[RECORDS FOR THE EXERCISE Boundary: Start]

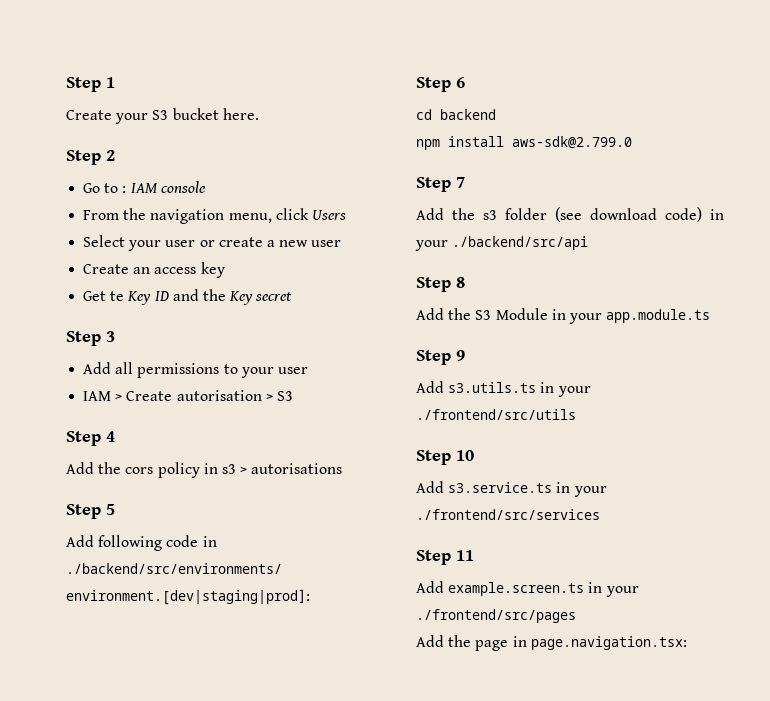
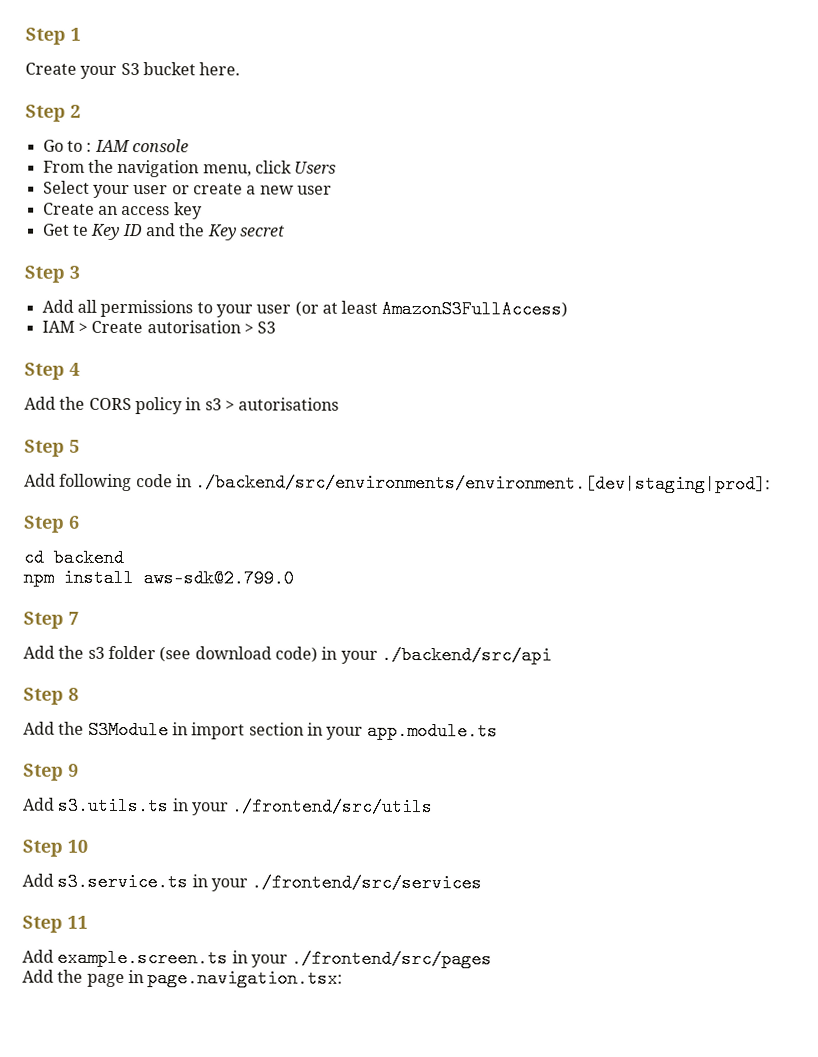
(308, 370) none -> [294,299,569,319] (or at least AmazonS3FullAccess)
[125,467,154,474] cors -> [88,397,132,411] CORS
[475,308,548,320] S3 Module -> [87,720,304,740] S3Module in import section

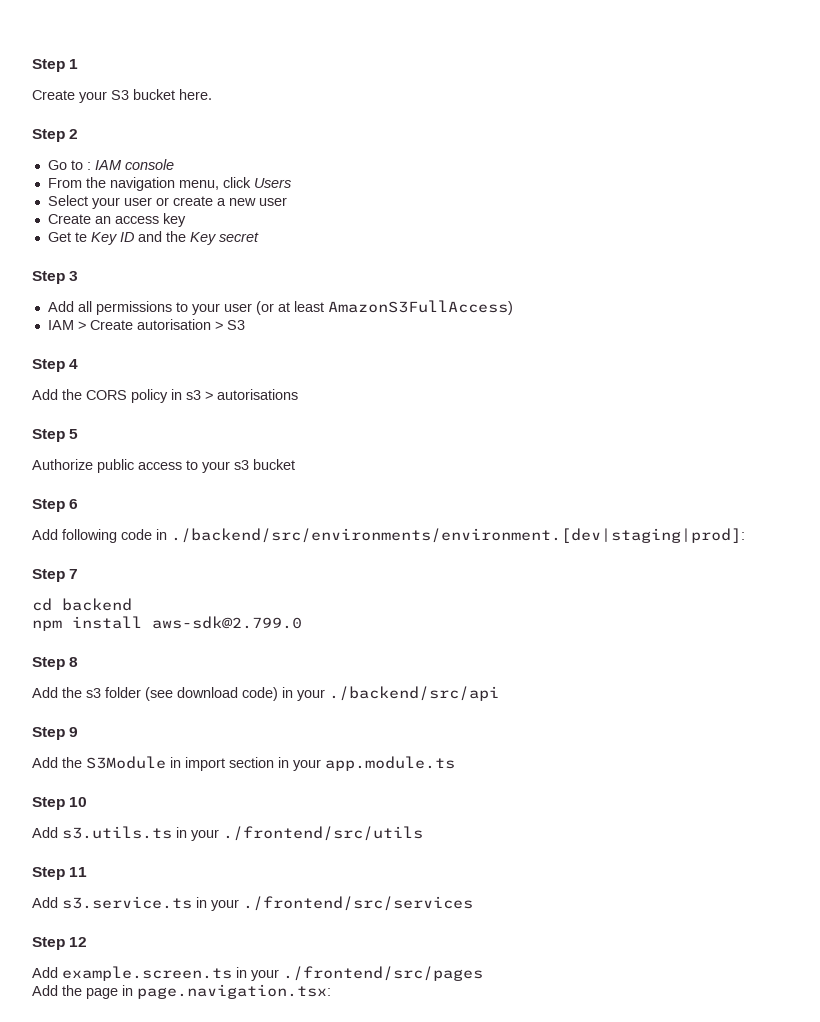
(80, 446) none -> [32,459,295,473] [32,499,79,512] // Authorize public access to your s3 bucket // Step 6
[68,515,80,529] 6 -> [69,569,79,579] 7
[68,611,79,625] 7 -> [69,657,79,667] 8
[68,687,79,701] 8 -> [69,727,79,737] 9
[68,763,79,777] 9 -> [69,797,88,807] 10
[67,839,88,853] 10 -> [69,867,88,877] 11
[67,915,88,929] 11 -> [69,937,88,947] 12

[RECORDS FOR THE EXERCISE Boundary: End]

Everything from the line with "[125,467,154,474] cors ->" down to the line with "[68,515,80,529] 6 -> [69,569,79,579] 7" in the data above should be copied exactly, with both end lines kept and the pictures left out.

TASK ANSWER.
[125,467,154,474] cors -> [88,397,132,411] CORS
[475,308,548,320] S3 Module -> [87,720,304,740] S3Module in import section

(80, 446) none -> [32,459,295,473] [32,499,79,512] // Authorize public access to your s3 bucket // Step 6
[68,515,80,529] 6 -> [69,569,79,579] 7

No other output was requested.